Through its labels Joie, Equipment, and Current/Elliott, the company’s products are sold in more than 2,000 premium department stores and specialty shops in 75 countries.

“By banning fur from all its brands, Dutch is taking a stand against caging, electrocuting, and beating beautiful animals for jackets and scarves,” says PETA Director Anne Brainard. “PETA is calling on shoppers to go fur-free—and stick to kind, forward-thinking retailers that have done the same.”
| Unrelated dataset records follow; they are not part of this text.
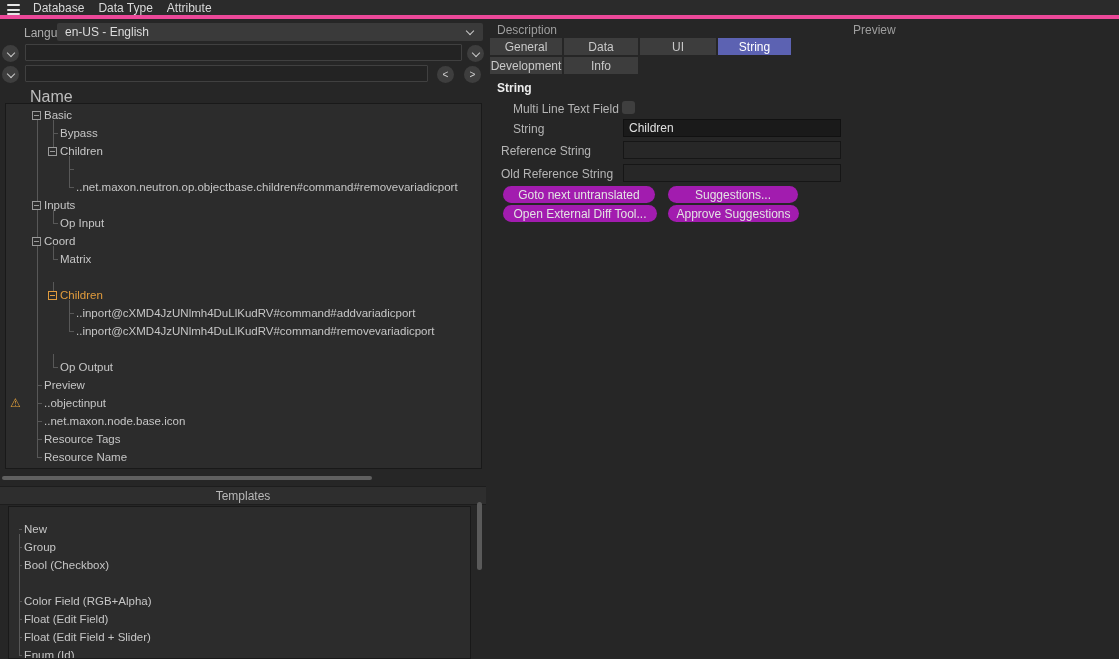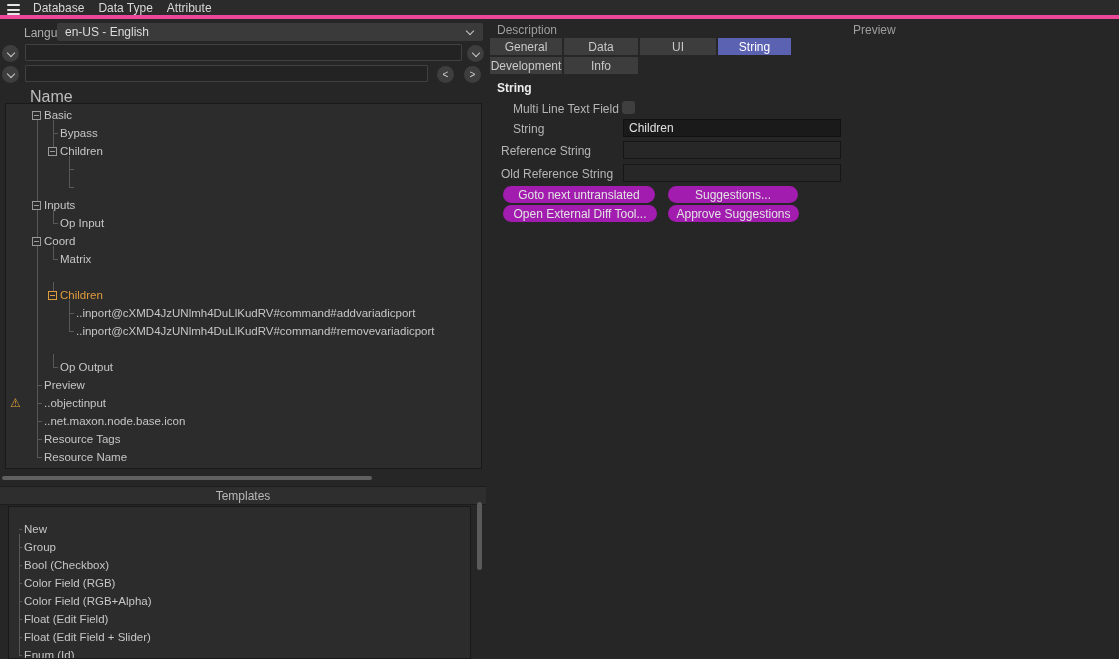--- a/index.html
+++ b/index.html
@@ -134,20 +134,21 @@
     </div>
     <div class="trow" style="top: 38px;">
       <span class="expander" style="left: 42px; top: 4.5px;"></span>
       <span class="tlabel" style="left: 54px;">Children</span>
     </div>
     <div class="trow" style="top: 56px;">
       <span class="tick" style="left: 62.5px; top: 9px; width: 5.5px;"></span>
     </div>
     <div class="trow" style="top: 74px;">
       <span class="tick" style="left: 62.5px; top: 9px; width: 5.5px;"></span>
+      <span class="tlabel" style="left: 70px;">..net.maxon.neutron.op.objectbase.children#command#removevariadicport</span>
     </div>
     <div class="trow" style="top: 92px;">
       <span class="expander" style="left: 26px; top: 4.5px;"></span>
       <span class="tlabel" style="left: 38px;">Inputs</span>
     </div>
     <div class="trow" style="top: 110px;">
       <span class="tick" style="left: 46.5px; top: 9px; width: 5.5px;"></span>
       <span class="tlabel" style="left: 54px;">Op Input</span>
     </div>
     <div class="trow" style="top: 128px;">
@@ -206,24 +207,20 @@
       <span class="tick" style="left: 9.5px; top: 9px; width: 3.5px;"></span>
       <span class="tlabel" style="left: 15px;">New</span>
     </div>
     <div class="trow" style="top: 31px;">
       <span class="tick" style="left: 9.5px; top: 9px; width: 3.5px;"></span>
       <span class="tlabel" style="left: 15px;">Group</span>
     </div>
     <div class="trow" style="top: 49px;">
       <span class="tick" style="left: 9.5px; top: 9px; width: 3.5px;"></span>
       <span class="tlabel" style="left: 15px;">Bool (Checkbox)</span>
-    </div>
-    <div class="trow" style="top: 67px;">
-      <span class="tick" style="left: 9.5px; top: 9px; width: 3.5px;"></span>
-      <span class="tlabel" style="left: 15px;">Color Field (RGB)</span>
     </div>
     <div class="trow" style="top: 85px;">
       <span class="tick" style="left: 9.5px; top: 9px; width: 3.5px;"></span>
       <span class="tlabel" style="left: 15px;">Color Field (RGB+Alpha)</span>
     </div>
     <div class="trow" style="top: 121px;">
       <span class="tick" style="left: 9.5px; top: 9px; width: 3.5px;"></span>
       <span class="tlabel" style="left: 15px;">Float (Edit Field + Slider)</span>
     </div>
     <div class="trow" style="top: 103px;">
PETA—whose motto reads, in part, that “animals are not ours to wear”—notes that animals on fur farms spend their entire lives confined to cramped, filthy wire cages, where they slowly go insane until they’re electrocuted, gassed, poisoned, and even skinned alive. Other animals are caught in steel-jaw traps and sometimes attempt to chew off their own limbs to escape. If trapped animals don’t die from blood loss, infection, or gangrene, trappers strangle, beat, or stomp them to death.

Dutch joins hundreds of other companies that are fur-free, including J.Crew, Calvin Klein, Ralph Lauren, H&M, Gap Inc., Inditex (which owns Zara), Ann Inc., Benetton, and many others.

For more information, please visit PETA.org.

For Media: Contact PETA's
Media Response Team.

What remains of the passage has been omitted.